Tag Archives: Digital Equipment Company.

The most interesting paper I’ve read in the past 5 years — Introduction and allegro

Have a look at Nature vol. 495 pp. 111 – 115 ’13, and the accompanying editorial (ibid. pp. 57 – 58) and see if you can find out why I think it is so fascinating. It has to do with my background and interests over the last 50+ years which are unlikely to be completely the same as the readers of this blog.

This post will be about computers, and how they can be completely understood in terms of their components (because humans constructed them). The next will be a boiled down version of the 6 articles https://luysii.wordpress.com/category/molecular-biology-survival-guide/.

Well, for nearly all my professional career 1962 – 2000 I was a neurologist and neurologists must deal with the brain and attempt to understand how it works (which we still don’t). The brain (and mind) has always been interpreted using the dominant technology of the day.

Freud (1856 – 1939) formulated his work when steam power was widely known and used. He studied with most eminent neurologist of the time (Charcot) after getting his M. D. His conception of the mind and it’s pathology had to do with powerful urges and the way they were channeled through the pipes of the psyche. In particular, traumatic events if allowed to build up in the system, could create pressures and wreck the psychiatric machinery. Hence the emphasis on discovering the blockages and releasing them before the steam engine exploded into pathology. This approach is alive and well today — can you say PTSD ?

Presently the brain is thought of in terms of the current dominant technology — the computer. It runs programs. Use of this analogy goes back to the dawn of the computer age way before they became widespread. John von Neumann who invented the stored program computer, in which programs and data looked the same, wrote “The Computer and the Brain” before his death in 1957.

So as a neurologist (and general techie) I was fascinated with them when they came out for the general public. Obviously, they could be completely understood because we created them. I bought an alpha Micro (long gone) which was the fruits of some engineers who worked at Digital Equipment Compancy (DEC — long gone), which was sold to Compaq (also long gone), back in the early 80’s.

Don’t laugh at what I bought; it was state of the art at the time. It had 64 kiloBytes of memory, of which 32 kiloBytes was taken up by the operating system, and the other 32 was used for programs. I read about the logic behind computers, and quickly realized that everything important happened inside the ALU (Arithmetic and Logical Unit), which had places to store data (registers) and a place to store one instruction (another register called the instruction pointer). The instructions were 16 bits (2 bytes long). The disc was state of the art at the time — all of 80 megaBytes — it looked (and sounded) like a washing machine, with removable platters which looked like giant thick frisbies.

I’d read up on how registers could be built up from logic gates (AND, OR, NOR, NAND). So, on paper, I built logical registers from these elements. I had a clock as well (a black box) which could send signals to the gates coordinating things. I quickly understood that for the simplest instruction == Add register A to register B, further instructions were necessary — this is the microcode — e.g. move register A to the ALU, open register B, use it as input along with the instruction code for Add, to perform the addition, then store it someplace.

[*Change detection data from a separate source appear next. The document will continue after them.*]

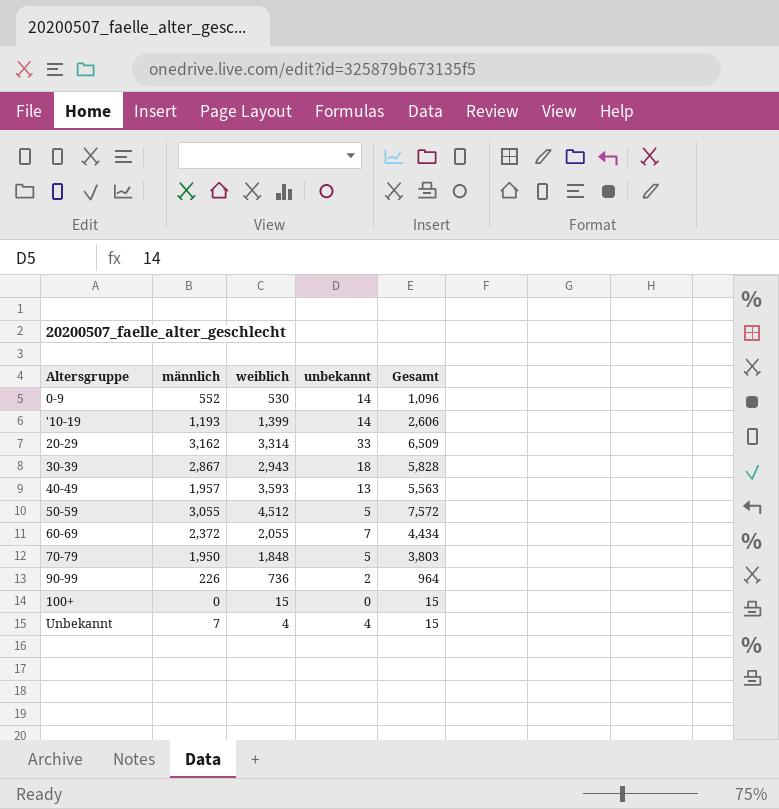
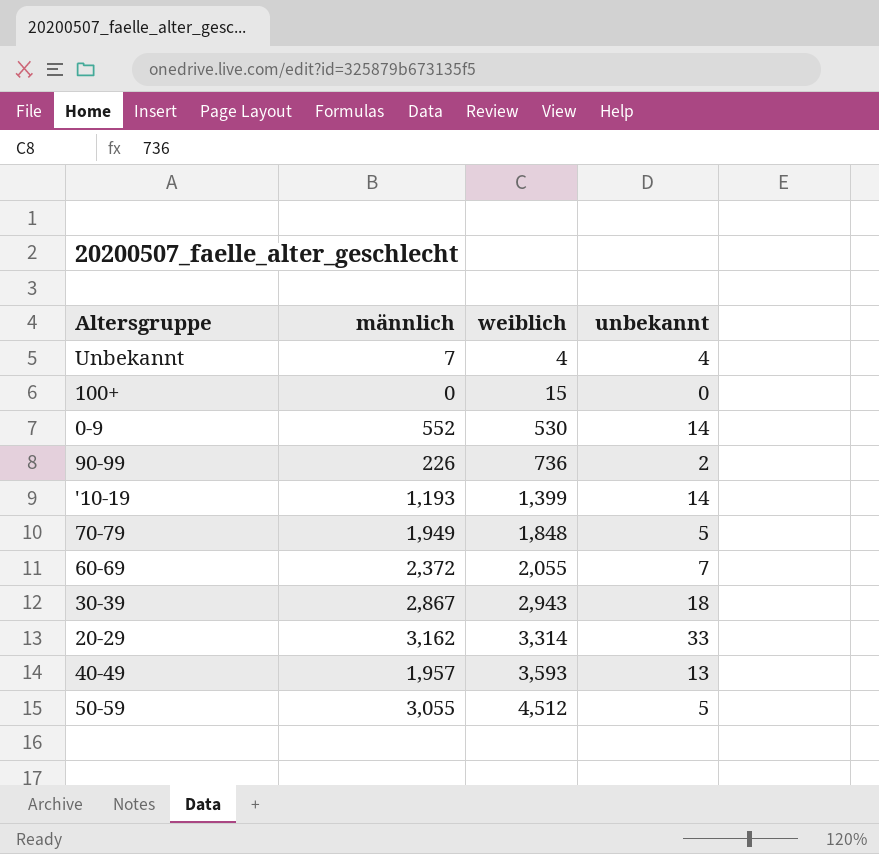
row order: none -> weiblich ascending
column Gesamt | formula: [männlich] + [weiblich] + [unbekannt] -> none
70-79 | männlich: 1,950 -> 1,949

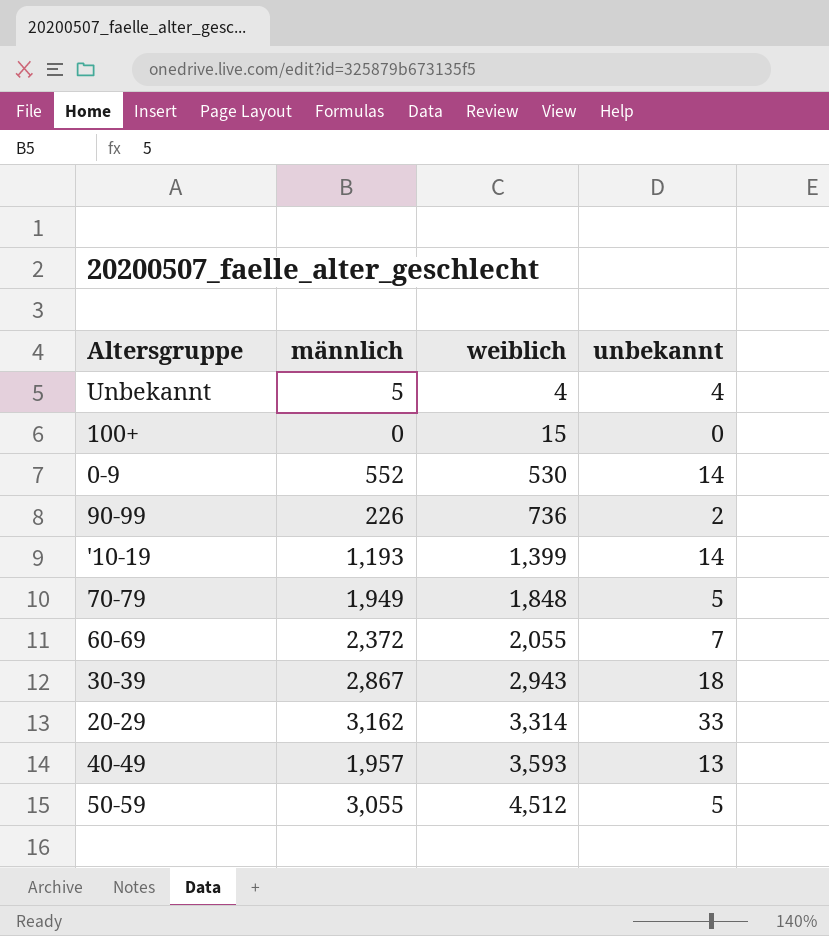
Unbekannt | männlich: 7 -> 5

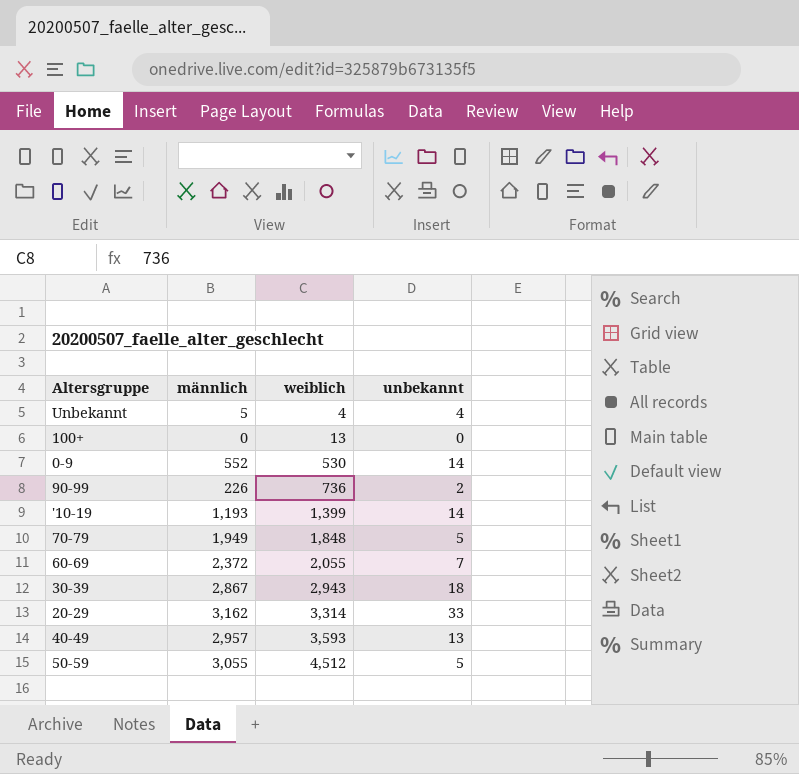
100+ | weiblich: 15 -> 13
40-49 | männlich: 1,957 -> 2,957

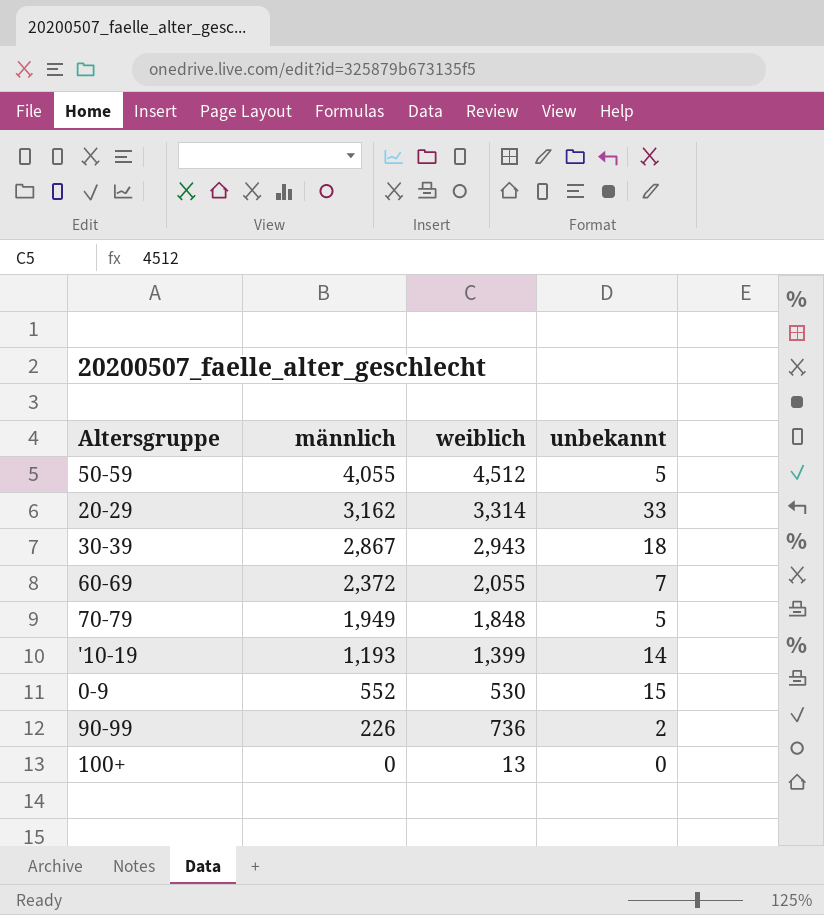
row order: weiblich ascending -> männlich descending
row Unbekannt: 5 | 4 | 4 -> none
row 40-49: 2,957 | 3,593 | 13 -> none
50-59 | männlich: 3,055 -> 4,055
0-9 | unbekannt: 14 -> 15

Then after understanding how the instructions operated, I wrote a program to take the ones and zeros of the instructions of the operating system, and turn them into something readable e.g. 0110101000001111 into ADD A, B. This allowed me to see how instructions were turned into a functioning machine.

Why do it? Well, it was interesting, and at the end of all this an understanding of how computers work could be had. Clearly the output depended on the internal structure of the computer (which didn’t change) and the program fed into it (which did). Once you understood the structure of the computer and the language of the instructions, all you needed to understand its output was the program (e.g. the code).

As all this was going on, people were deciphering the chemical nature of the genetic code. Know the sequence of nucleotides in the code and you’d know everything was the zeitgeist. By an enormous effort the first sequence of an organism became available in 1977 — it was of a DNA virus PhiX-179. It had all of 5,386 base pairs and was a huge amount of work. The human genome project was decades away.